AR in Interventional Radiology Procedures
When carrying out interventional radiology procedures, directing needles, wires, and catheters to the targeted area is always a tough task. AR can be of great help in this. An interesting concept using AR technology is to overlap diagnostic images directly on the patient of a particular lesion. The operator can imagine the fused anatomy by overlapping the images on to the patient and continue to aim the lesion while still standing next to the patient.
AR/VR Helping Patients Stay Informed
There are a number of ways in which VR and AR technology can help educate patients. Using stereoscopic viewers attached to smartphones, patients can look around the room and focus on the procedure suites and recuperation rooms. Immersive reality can also stimulate a procedure to enable a patient to understand the procedural steps and what happens during the procedure.

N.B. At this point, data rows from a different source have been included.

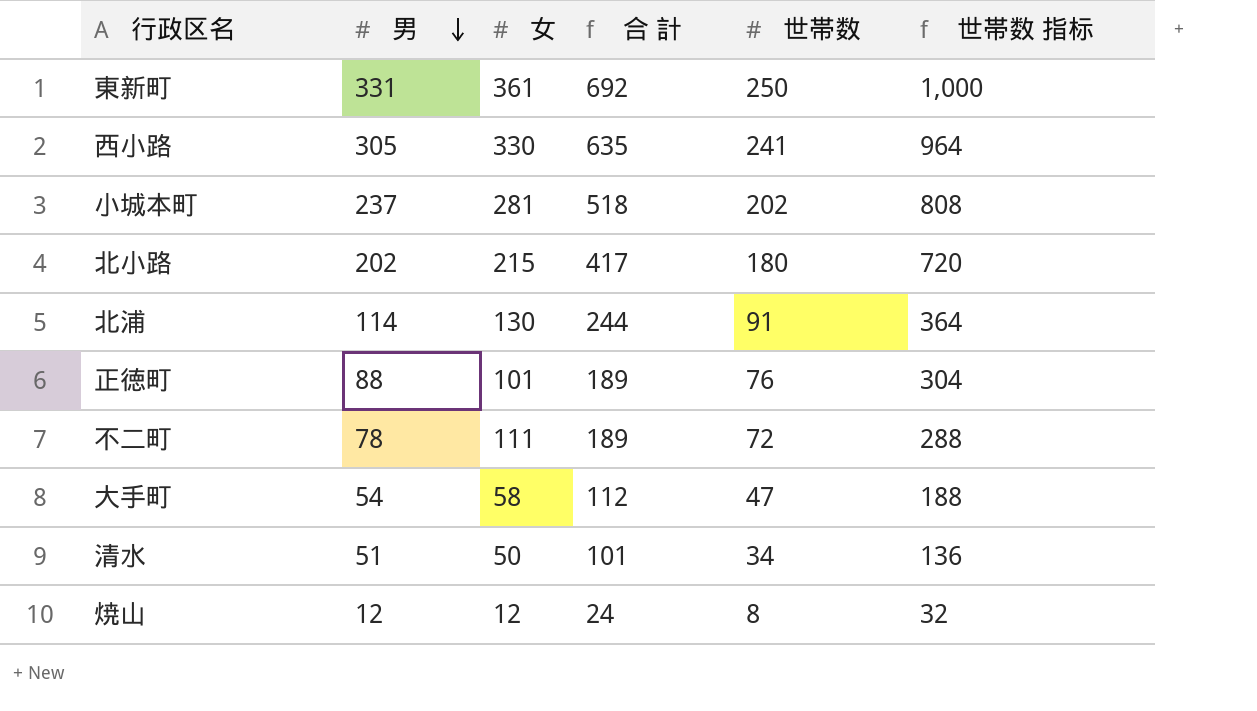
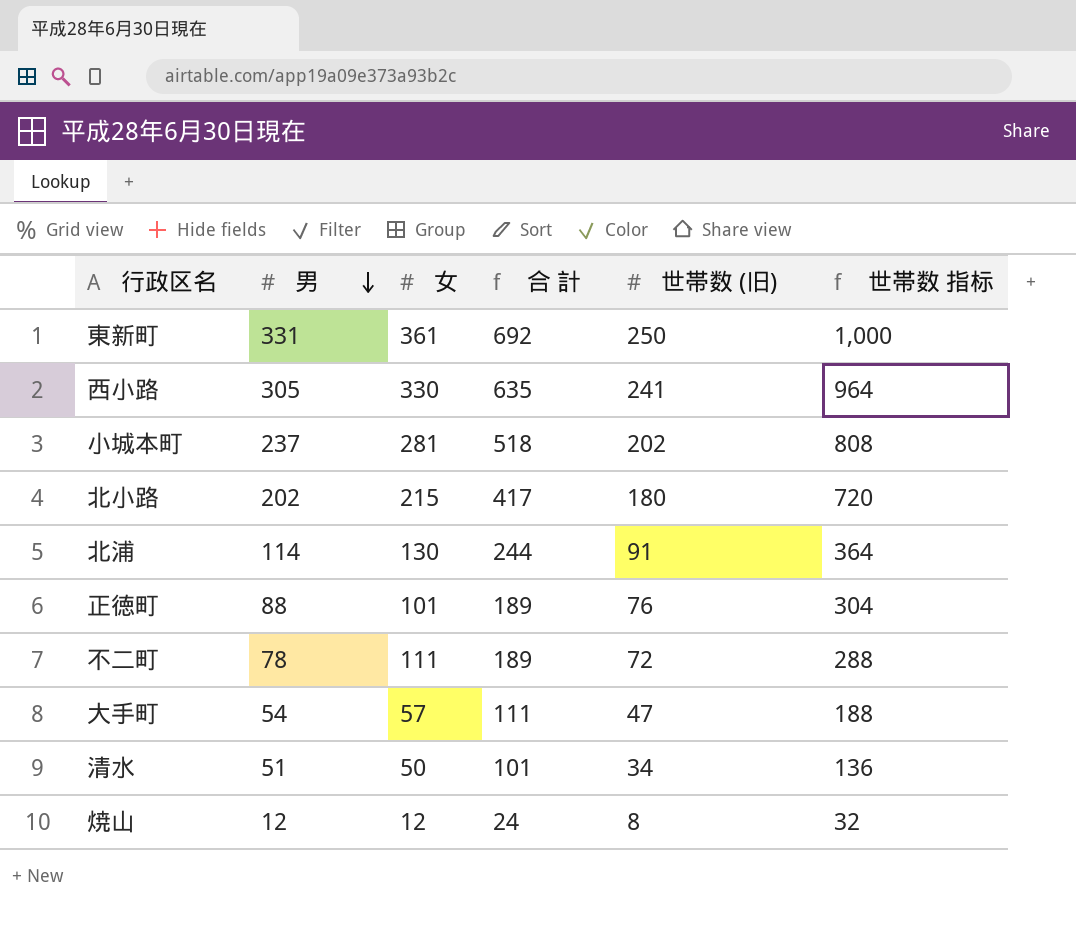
column name: 世帯数 -> 世帯数 (旧)
大手町 | 女: 58 -> 57
大手町 | 合 計: 112 -> 111

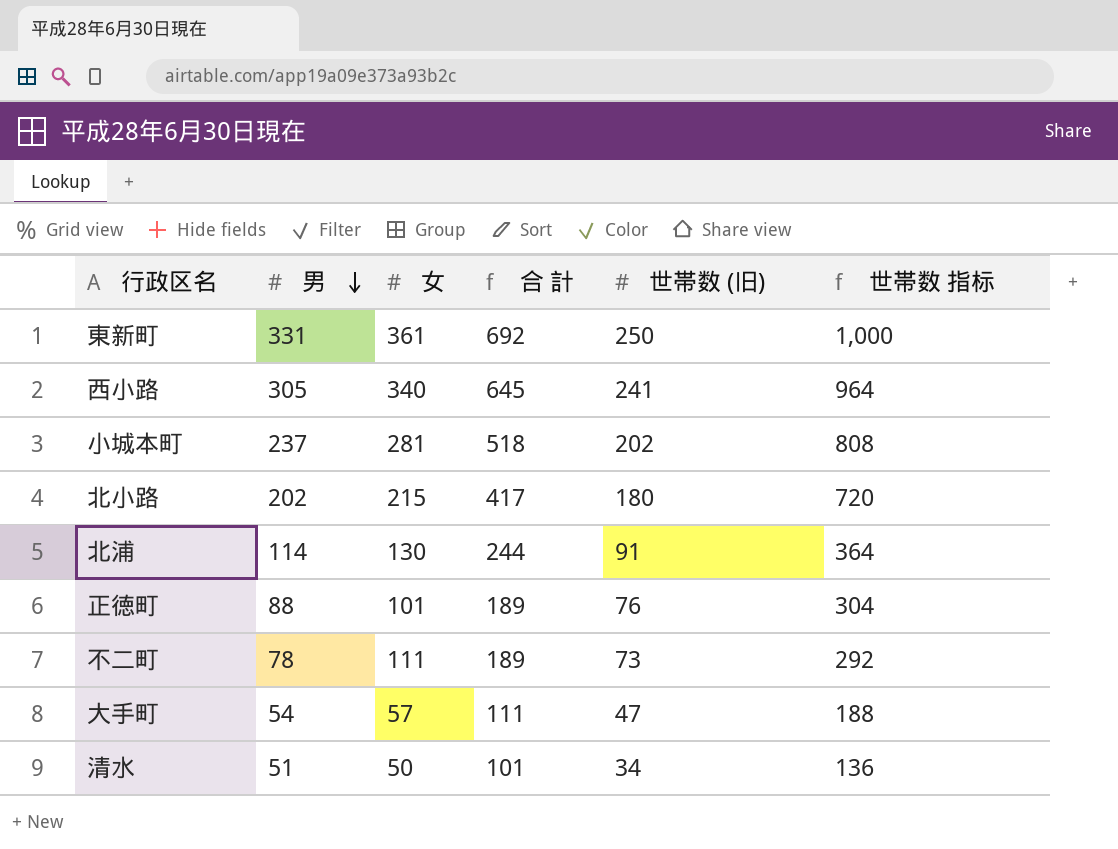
row 焼山: 12 | 12 | 24 | 8 | 32 -> none
西小路 | 女: 330 -> 340
西小路 | 合 計: 635 -> 645
不二町 | 世帯数 (旧): 72 -> 73
不二町 | 世帯数 指标: 288 -> 292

The AR/VR and diagnostic radiology fields are large and proliferating. It is expected that in diagnostic radiology, AR/VR will play a major role. Computer-Aided Diagnosis (CAD) can aid in the detection of anomalies. The task of the radiologist will include in great detail, evaluating an abnormality to understand subtle changes to diagnose and assess the response to treatment correctly. AR/VR technologies, including depth perception, head tracking, and enhanced GUIs, create an overall immersive environment that allows new diagnostic radiology opportunities.
The clinical usefulness of both AR and VR in perioperative planning and patient education is promising. New technical innovations are allowing more hardware miniaturization, and improved image registration accuracy would enable these technologies to redefine procedural preparation and patient involvement.